The crowd is at the forefront of all stakeholders in crowd logistics (Rai et al., 2017). The most significant element of the platform provider is the crowd (Rai et al., 2018). According to Carbone et al. (2017), ordinary individuals can take on some logistics tasks, play an unprecedented and active role in logistics, and thus be considered as active resources.The people that make up the crowd are a priori uncertain, and it is not possible to completely anticipate contingency plans for the unforeseen action of this communicating mass as a whole or some people (Mladenow et al., 2015). The unknown crowd identity is a significant concern (Rai et al., 2017). There is no employment contract that forces them to participate in crowd logistics processes and as such they can stop being part of the network at any moment (Jeremic & Andrejic, 2019). Thus, for this to work effectively, it requires much trust from users for the platform. The most business-oriented businesses have adopted robust selection procedures for couriers as a way of strengthening trust (Rougès & Montreuil, 2014). Mladenow et al., (2015) further stated that, in this situation, one only has to comply with company laws.
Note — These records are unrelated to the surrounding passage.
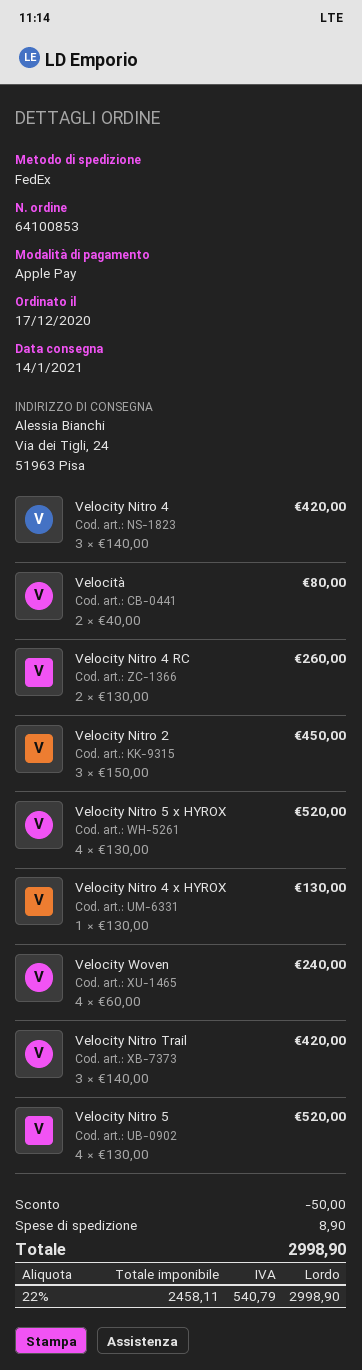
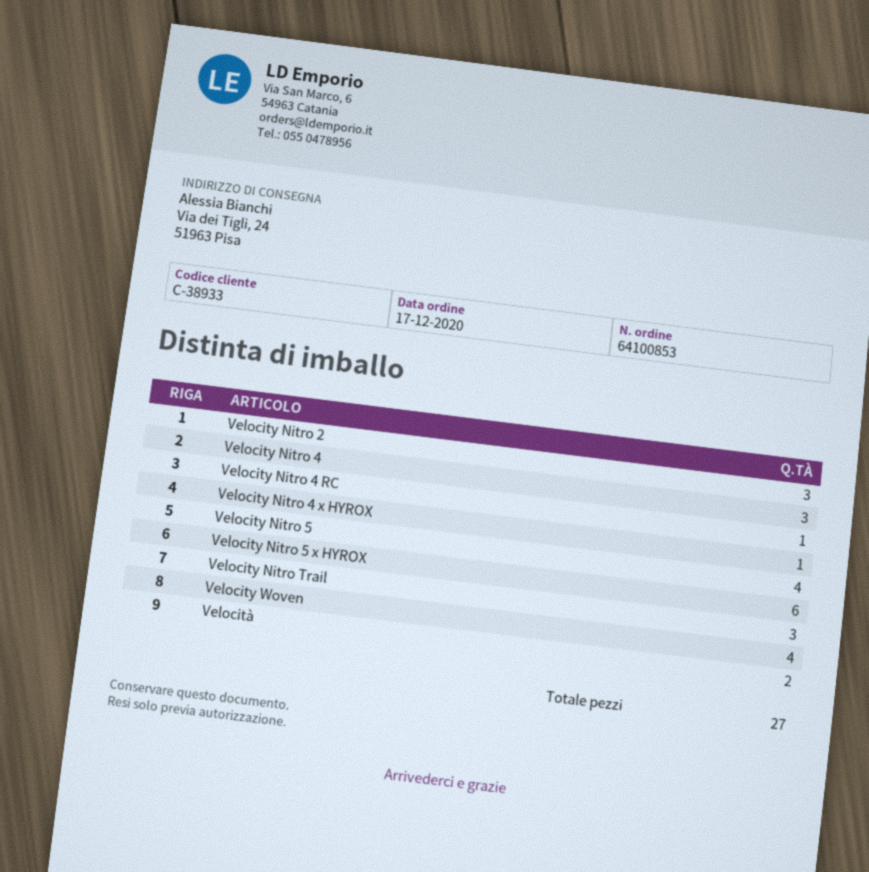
Velocity Nitro 4 RC: 2 -> 1
Velocity Nitro 5 x HYROX: 4 -> 6

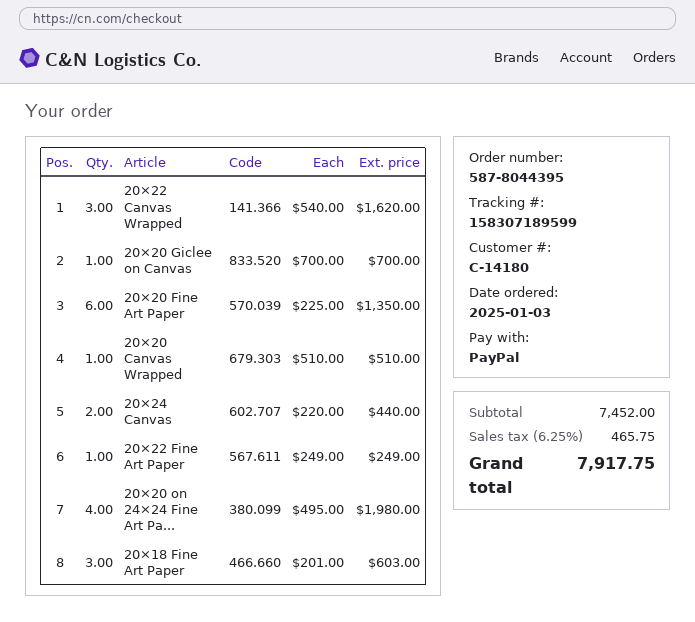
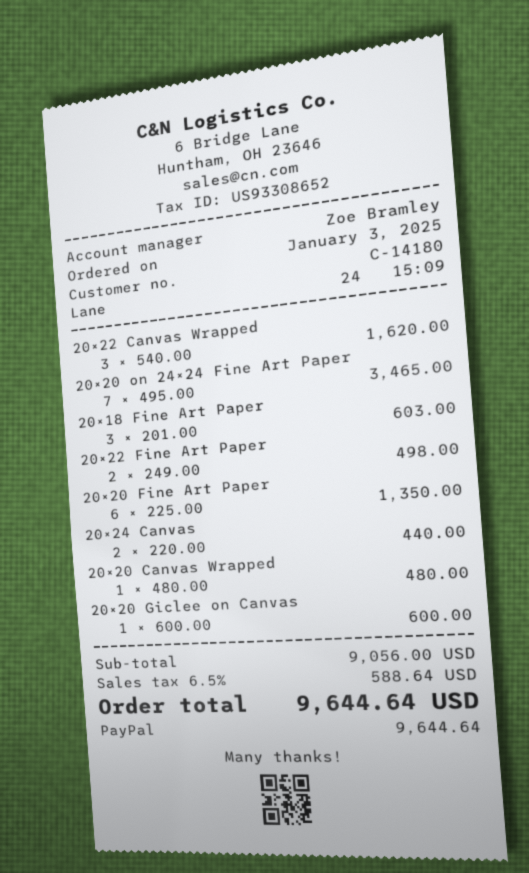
20×20 Giclee on Canvas: 1 x 700.00 = 700.00 -> 1 x 600.00 = 600.00
20×20 Canvas Wrapped: 1 x 510.00 = 510.00 -> 1 x 480.00 = 480.00
20×22 Fine Art Paper: 1 x 249.00 = 249.00 -> 2 x 249.00 = 498.00
20×20 on 24×24 Fine Art Pa...: 4 x 495.00 = 1980.00 -> 7 x 495.00 = 3465.00
subtotal: 7452.00 -> 9056.00
tax: 6.25% = 465.75 -> 6.5% = 588.64
total: 7917.75 -> 9644.64

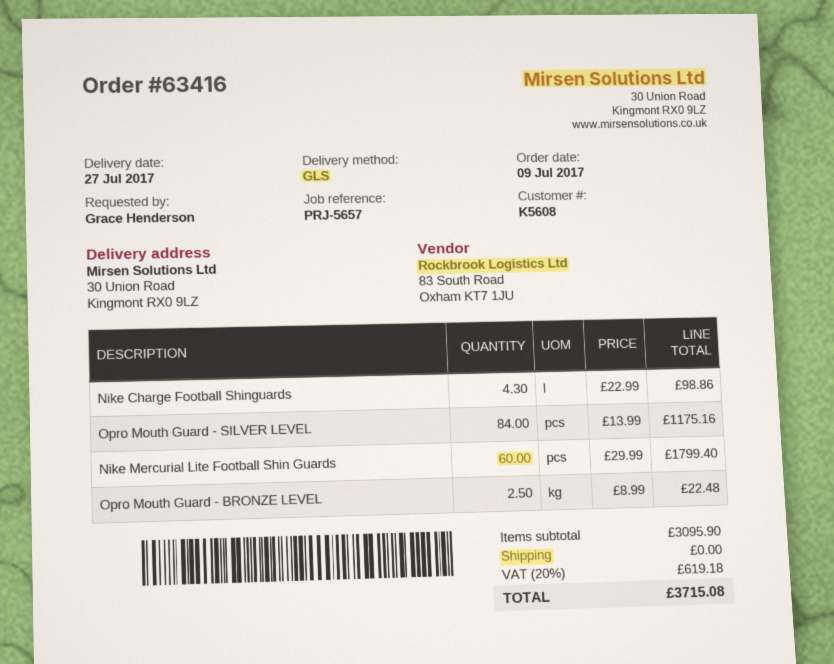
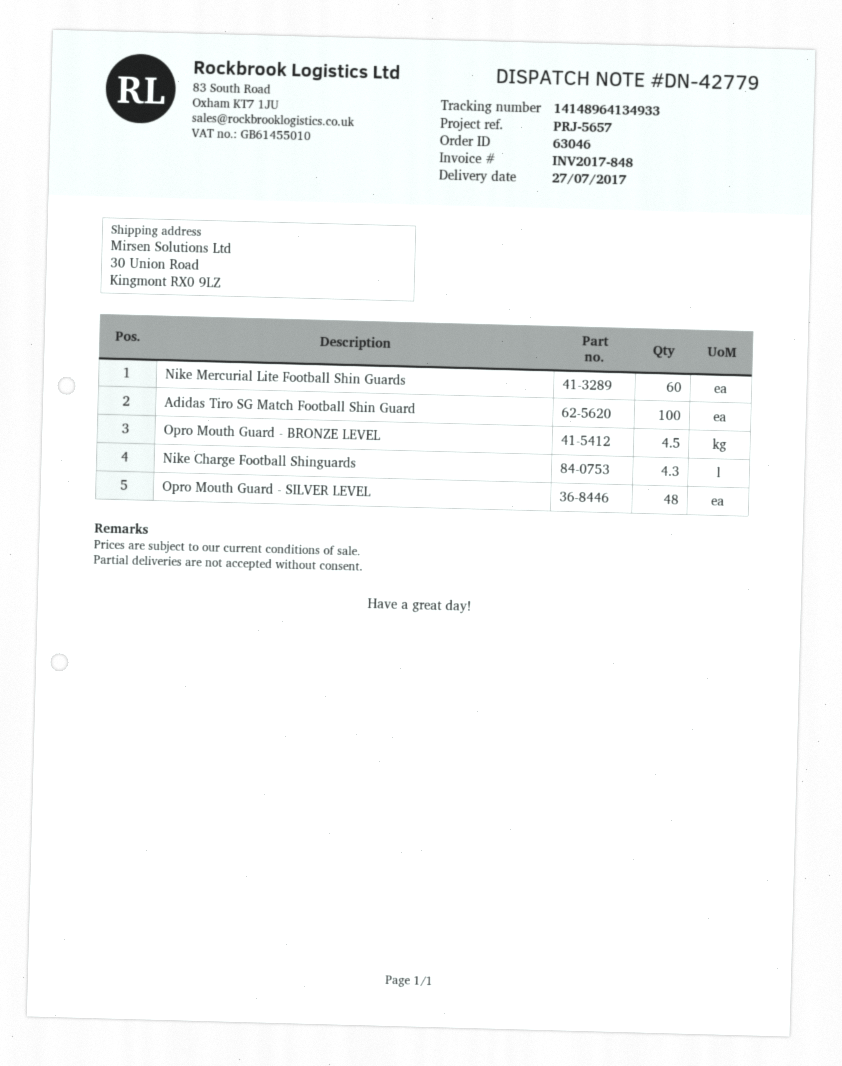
order number: 63416 -> 63046
Opro Mouth Guard - SILVER LEVEL: 84 -> 48
Opro Mouth Guard - BRONZE LEVEL: 2.5 -> 4.5
Adidas Tiro SG Match Football Shin Guard: none -> 100

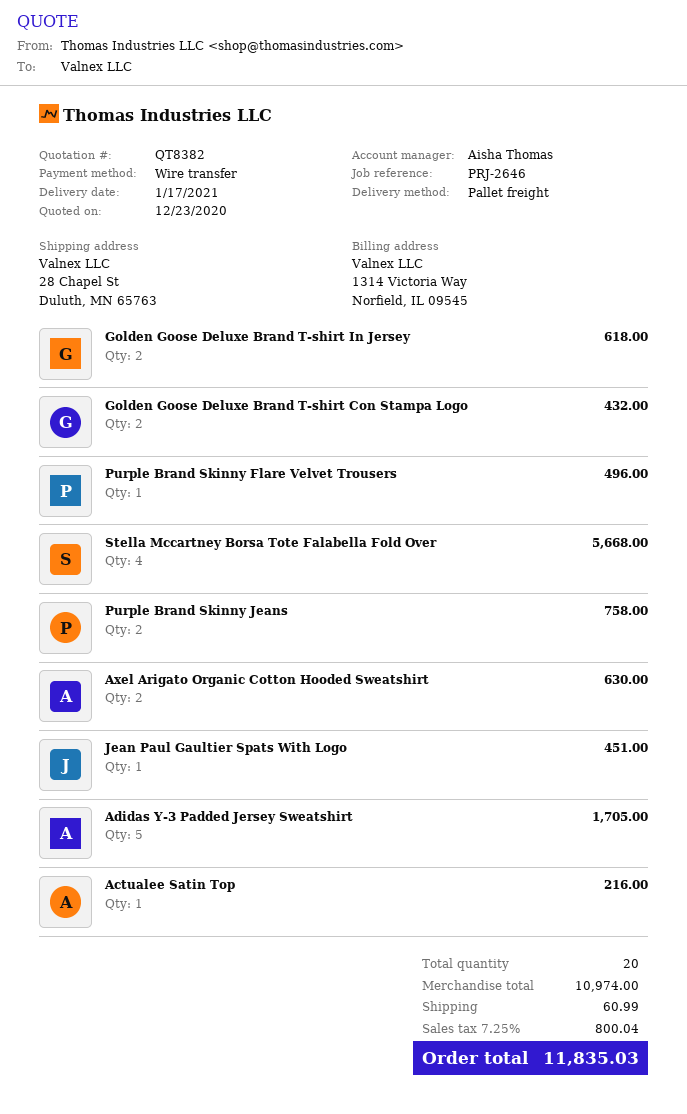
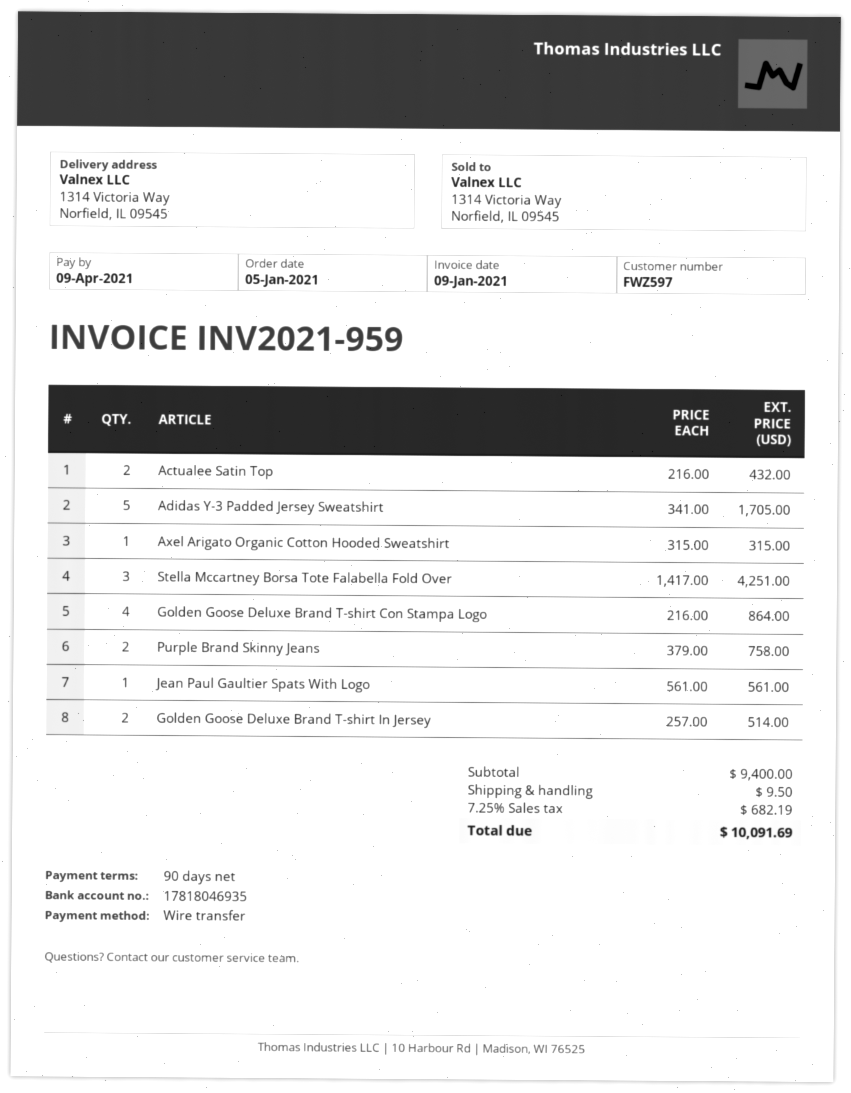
ship to: 28 Chapel St, Duluth, MN 65763 -> 1314 Victoria Way, Norfield, IL 09545
Golden Goose Deluxe Brand T-shirt In Jersey: 2 for 618.00 -> 2 for 514.00
Golden Goose Deluxe Brand T-shirt Con Stampa Logo: 2 for 432.00 -> 4 for 864.00
Purple Brand Skinny Flare Velvet Trousers: 1 for 496.00 -> none
Stella Mccartney Borsa Tote Falabella Fold Over: 4 for 5668.00 -> 3 for 4251.00
Axel Arigato Organic Cotton Hooded Sweatshirt: 2 for 630.00 -> 1 for 315.00
Jean Paul Gaultier Spats With Logo: 1 for 451.00 -> 1 for 561.00
Actualee Satin Top: 1 for 216.00 -> 2 for 432.00
subtotal: 10974.00 -> 9400.00
shipping: 60.99 -> 9.50
tax: 7.25% = 800.04 -> 7.25% = 682.19
total: 11835.03 -> 10091.69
The influence of crowd logistics is highly dependent on the transport behavior of the crowd (Jeremic & Andrejic, 2019). Rai et al. (2018) also mentions crowd transport behavior as a factor that determines the positive or negative environmental impact of crowd logistics. The concept encourages citizens to make use of the free capacity on a trip that was intended to be made either way (Rai et al., 2017). Alternative modes of transportation, such as motorcycles or public transportation networks, are for the choice of the crowd (Odongo, 2018). The crowd has the choice of delivering a package on their regular commute via public transportation or picking up their neighbors’ packages and delivering them by bike or on foot (Rai et al., 2017).

In crowd logistics, sufficient compensation is key (Rai et al., 2017). In order to make crowdsourcing applications work, businesses need to understand motivational factors and offer rewards accordingly (Mladenow et al., 2015). The right rewards for the crowd are a further challenge (Mladenow et al., 2016). It is therefore important to distinguish between intrinsic and extrinsic values of motivation (Mladenow et al., 2016). In each crowdsourced process, building trust is a key success factor (Rougès & Montreuil, 2014). Huang et al. (2020) found that trust is linked to a willingness to participate in crowd logistics in the future. In a proposition formulated by Carbone et al., (2017), the researchers stated that “The development of crowd logistics initiatives is influenced by the nature of the logistics tasks executed by the operand crowd. The easier the logistics tasks for the operand crowd, the stronger the growth of the crowd logistics initiative”. In support of this, (Huang et al., 2020) mentioned that there is a significant, though very slight, adverse association between job entry barriers and continued participation.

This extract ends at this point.